A spinal procedure that partially removes the lamina in order to relieve pressure placed on the spinal cord and/or nearby nerves.
What is Laminotomy?
- Alleviates pressure on spinal nerves and/or the spinal cord compressed by irregular formations in the spinal canal.
- The lamina bone (back of the vertebrae), which covers the spinal canal, is partially removed to decompress the narrowed spinal canal. Sometimes laminotomy is paired with a discectomy or microdiscectomy, which partially or totally removes a herniated or bulging vertebral disc.
- Procedure is minimally-invasive.
Laminotomy is a spinal procedure that decompresses the pressure put on a spinal nerve and/or the spinal cord by symptoms from various spinal conditions. The procedure partially removes the lamina bone and any enlarged tissues or abnormal formations narrowing the spinal canal. The lamina bone is referred as the back covering of the spinal canal, and once removed, should decompress the spinal nerves and/or spinal cord.
There are various spinal conditions that may cause a patient to have a narrowed spinal canal. Injuries, sudden trauma, aging, wear and tear, and tumors may all cause spinal stenosis, or a narrowed spinal canal. Other spinal conditions, like degenerative disc disease or spondylosis may cause abnormal structures that may narrow the spinal canal. Such structures may include bone spurs, calcium deposits, and thickened ligaments.
Many patients feel acute or chronic pain when a spinal nerve and/or the spinal cord are compressed from spinal stenosis or other spinal conditions. Common symptoms that laminotomy may help relieve include: acute or chronic neck or back pain that is dull, sharp, throbbing, deep, shooting, or radiating in to the extremities, weakness or numbness in the extremities, difficulty standing straight, walking, or sitting, and sciatica.
What does it treat?
- Spinal Stenosis
- Herniated or bulging discs
- Degenerative Disc Disease
Who are good candidates?
Ideal candidates for laminotomy may have different spinal conditions, but many most will experience narrowing of their spinal canal. Candidates should experience on or more of the following symptoms:
- Acute or chronic pain in the neck or back that is dull, sharp, throbbing, deep, shooting, or radiating to the extremities
- Sciatica pain that radiates from the back down to the buttocks, legs, calves, feet, and/or toes
- Pain in the neck that radiates into the shoulders, arms, hands, and/or fingers
- Weakness, numbness, or a tingling sensation felt in the extremities
- Limited motor functions
- Difficulty standing straight, walking, or sitting
- History of attempting conservative methods of treatment that have been unsuccessful in significantly relieving pain
Ideal candidates should also understand the physical therapy that may be part of their recovery and are optimistic towards pain improvement and management.

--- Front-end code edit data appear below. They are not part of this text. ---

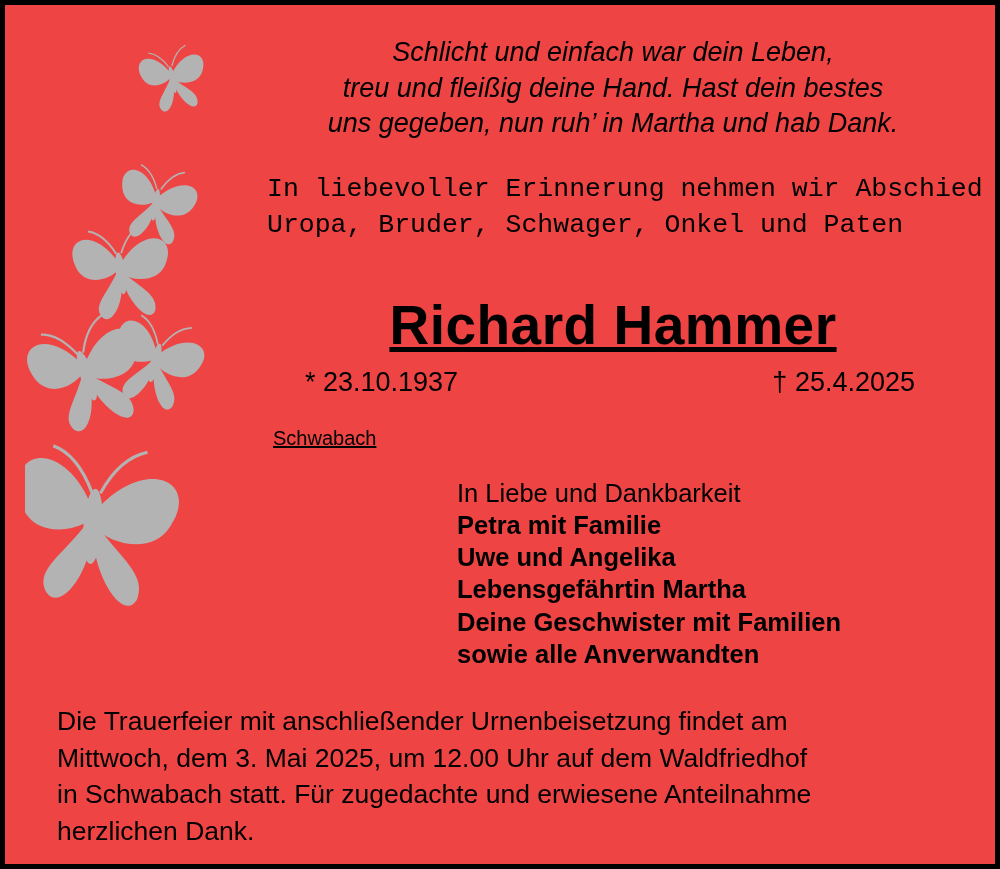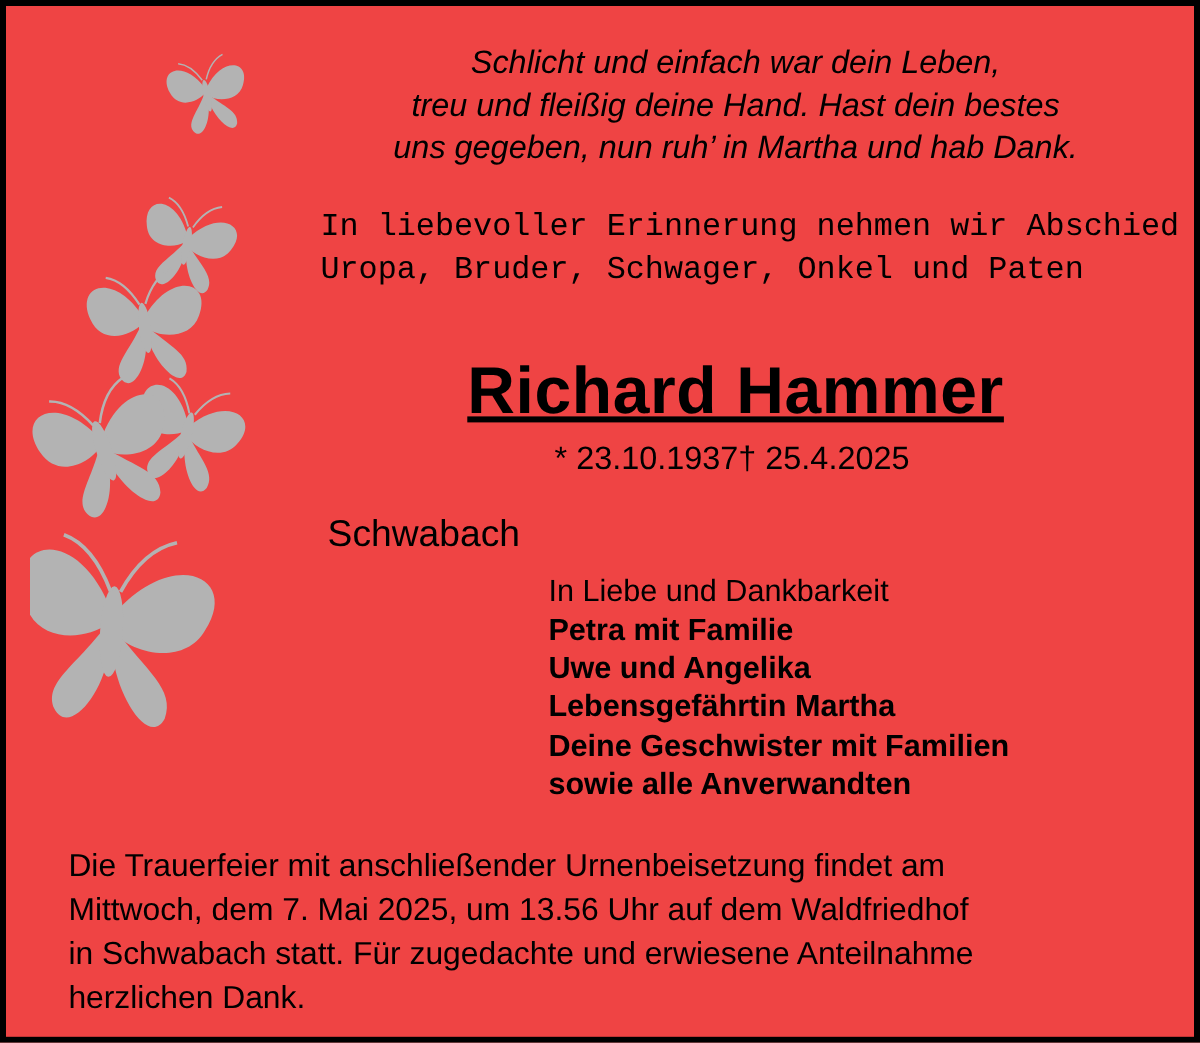"* 23.10.1937" .dates { justify-content: center -> space-between }
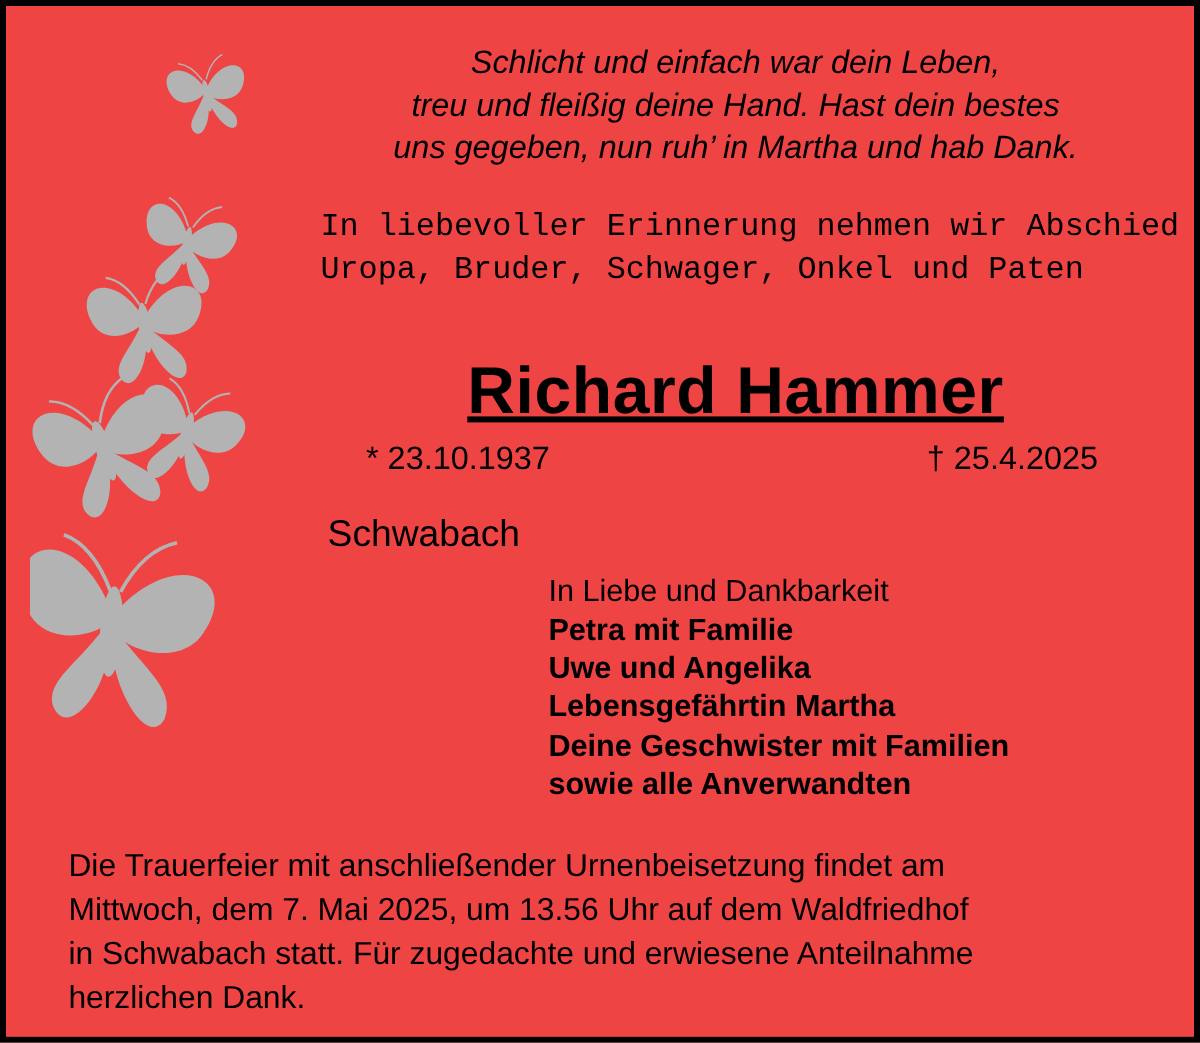"Schwabach" .place { font-size: 31px -> 20px; text-decoration: none -> underline }
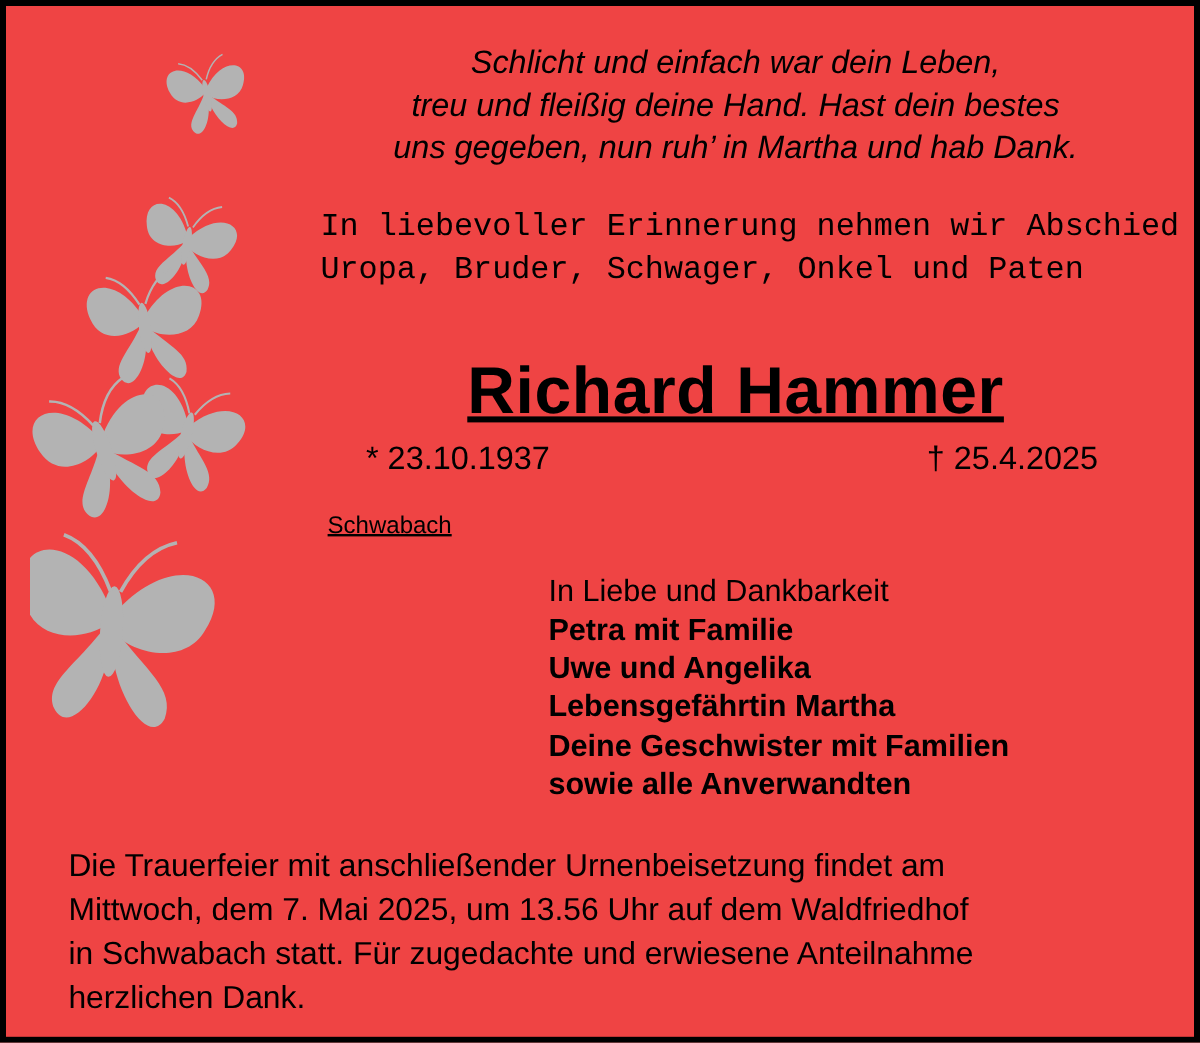"Mittwoch, dem 7. Mai 2025," span.cline { text: 7. Mai 2025, um 13.56 -> 3. Mai 2025, um 12.00 }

What is the procedure like?
Laminotomy will be performed by the patient's surgeon, and takes about 1 to 2 hours to complete, depending on complexity. The patient will be under local or general anesthesia.
The following are the general steps of the laminotomy procedure:
- The laminotomy begins by prepping the area for the incision. After making the small one to three inch incision, the muscles and tissues are exposed and carefully separated so the surgeon can operate.
- After the area of the spine is exposed, the lamina is partially removed to decompress the nerve roots and/or the spinal cord. Any abnormal structures present may now be removed.
- If a herniated or bulging disc is present, a microdiscectomy or discectomy may also be performed, which part or most of the disc material is cut away.
- The nerves should now be relaxed.
- The surgeon with close the incision with sutures and the procedure ends.